Records for processing:
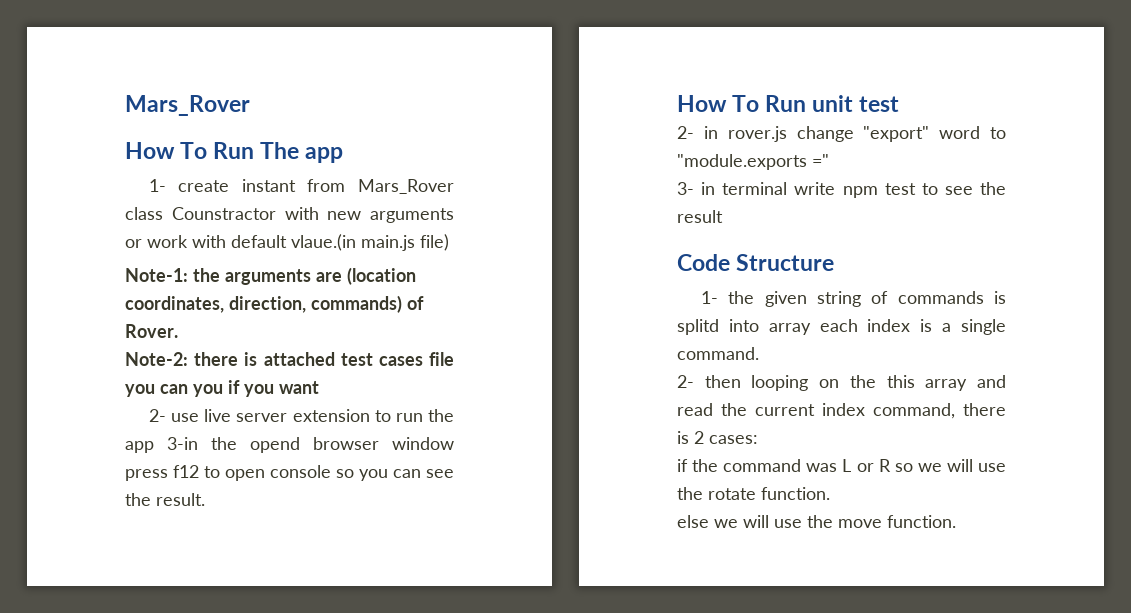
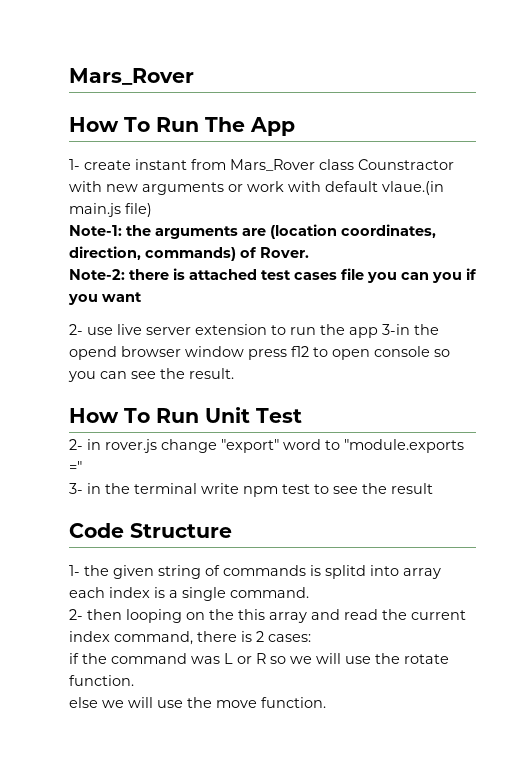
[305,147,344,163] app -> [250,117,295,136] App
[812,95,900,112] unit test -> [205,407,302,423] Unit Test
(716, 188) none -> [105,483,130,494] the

---

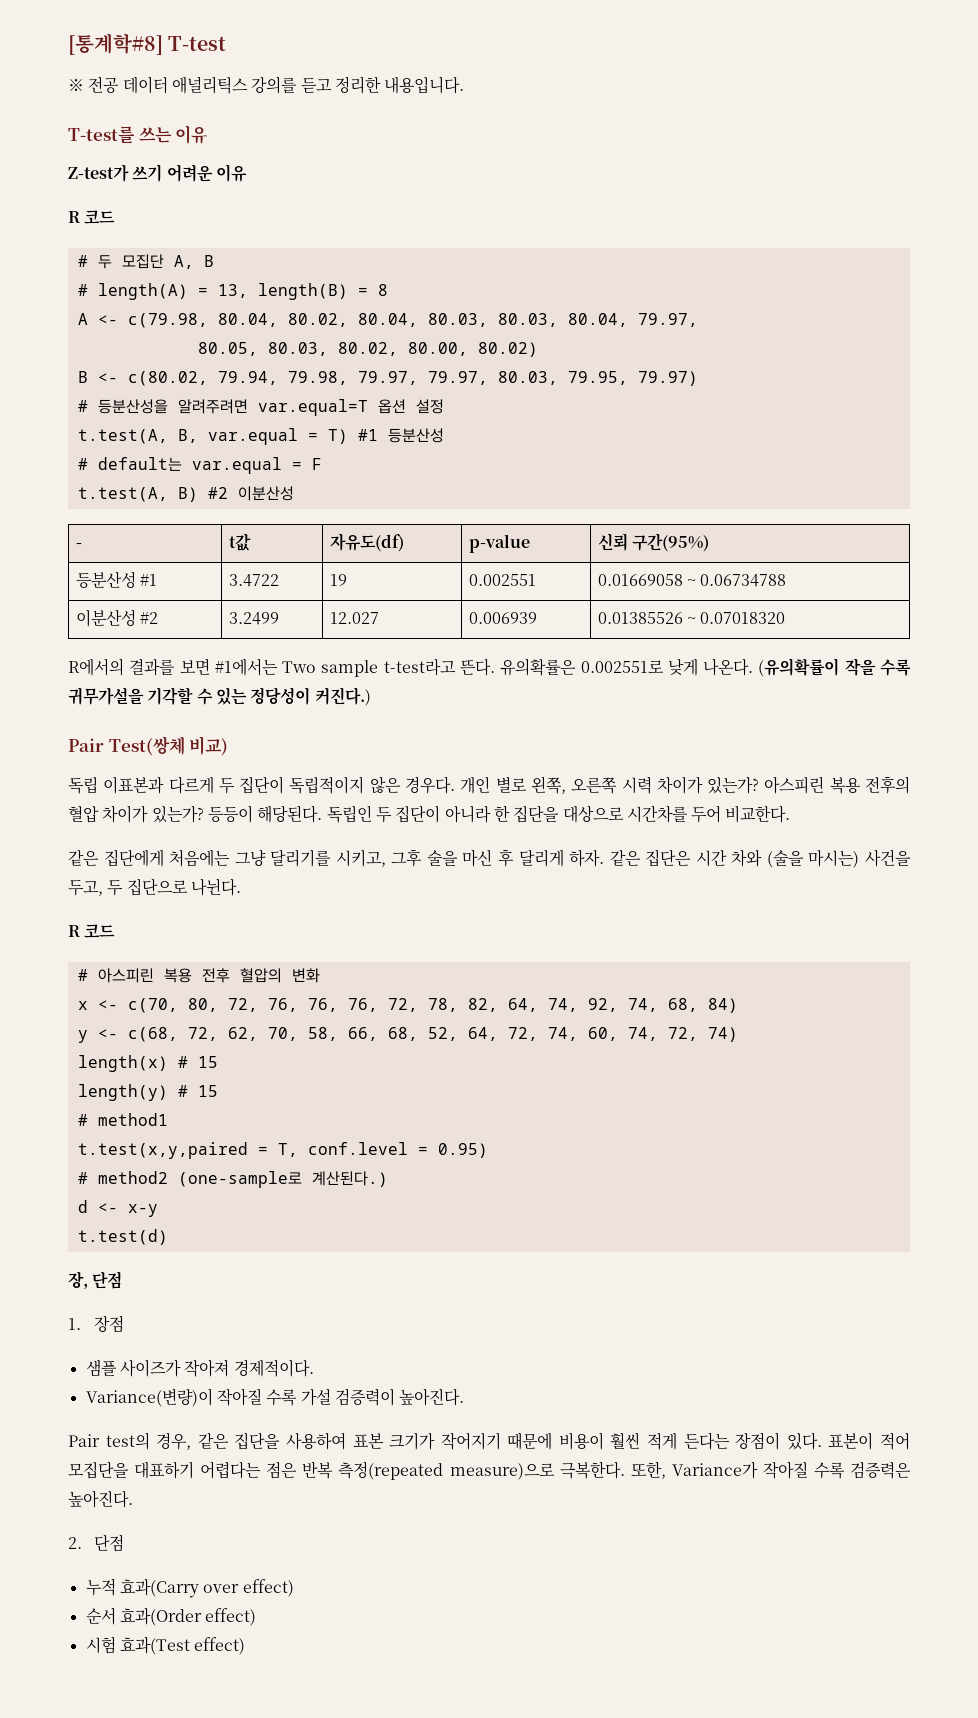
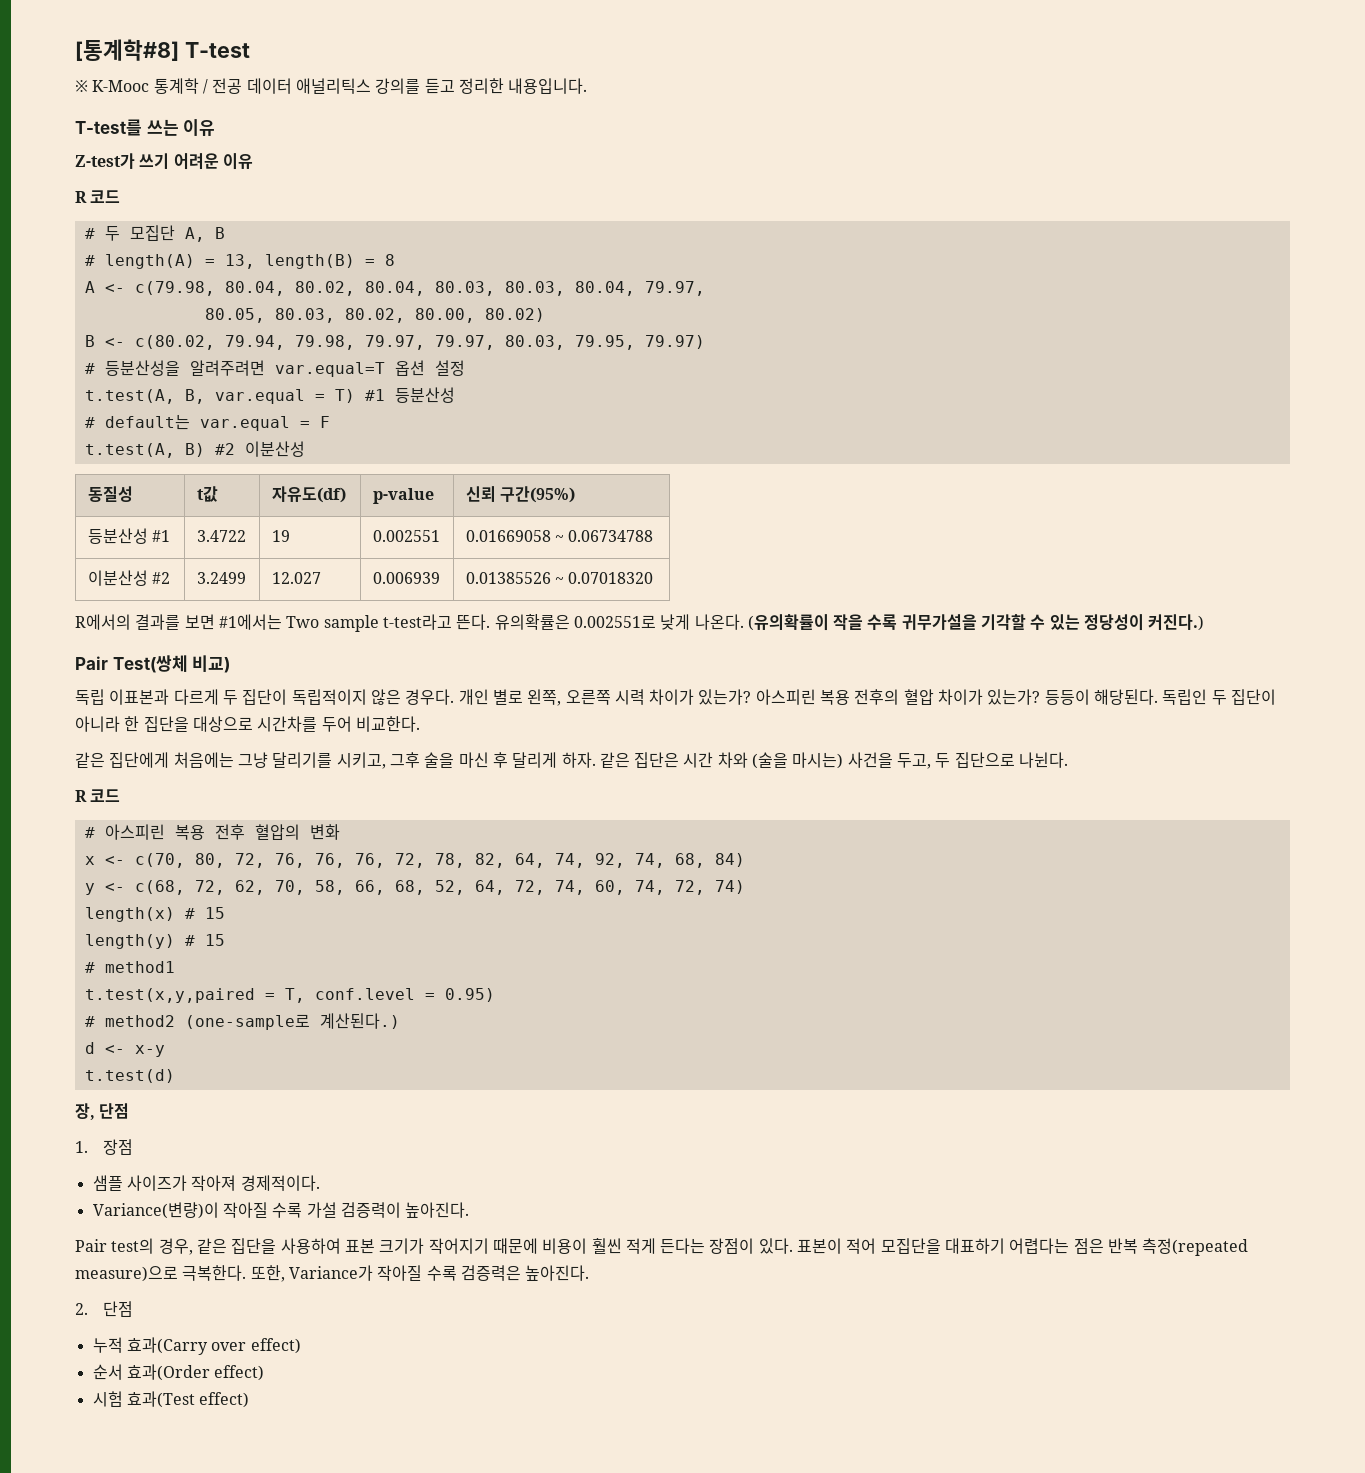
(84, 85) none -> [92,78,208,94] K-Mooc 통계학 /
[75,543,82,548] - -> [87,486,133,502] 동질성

==

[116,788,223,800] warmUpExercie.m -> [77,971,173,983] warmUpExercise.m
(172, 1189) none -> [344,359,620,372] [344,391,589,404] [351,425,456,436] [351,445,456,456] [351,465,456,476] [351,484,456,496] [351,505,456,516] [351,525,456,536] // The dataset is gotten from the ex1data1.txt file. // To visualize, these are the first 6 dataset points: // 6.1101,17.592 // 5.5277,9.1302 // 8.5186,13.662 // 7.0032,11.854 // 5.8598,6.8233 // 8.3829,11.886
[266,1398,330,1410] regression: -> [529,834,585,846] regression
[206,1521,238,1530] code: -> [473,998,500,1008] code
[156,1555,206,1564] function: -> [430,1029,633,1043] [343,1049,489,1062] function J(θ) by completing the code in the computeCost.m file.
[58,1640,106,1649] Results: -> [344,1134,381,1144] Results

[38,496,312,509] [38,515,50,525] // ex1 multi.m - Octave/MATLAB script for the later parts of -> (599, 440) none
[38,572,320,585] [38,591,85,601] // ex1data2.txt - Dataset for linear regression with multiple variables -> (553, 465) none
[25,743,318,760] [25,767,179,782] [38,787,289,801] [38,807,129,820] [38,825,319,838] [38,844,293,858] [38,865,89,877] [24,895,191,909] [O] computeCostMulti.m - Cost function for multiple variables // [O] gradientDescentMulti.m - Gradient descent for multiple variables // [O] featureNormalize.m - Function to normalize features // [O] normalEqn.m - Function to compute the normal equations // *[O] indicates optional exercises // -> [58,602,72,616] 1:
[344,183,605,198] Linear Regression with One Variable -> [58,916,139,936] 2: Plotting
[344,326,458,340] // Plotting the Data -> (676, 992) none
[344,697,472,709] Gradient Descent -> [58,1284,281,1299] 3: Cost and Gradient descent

Assignment:
Transcribe the records above from the line holding "[305,147,344,163] app ->" down to the line holding "(716, 188) none -> [105,483,130,494] the", inclusive, without adding anything.

Worked solution:
[305,147,344,163] app -> [250,117,295,136] App
[812,95,900,112] unit test -> [205,407,302,423] Unit Test
(716, 188) none -> [105,483,130,494] the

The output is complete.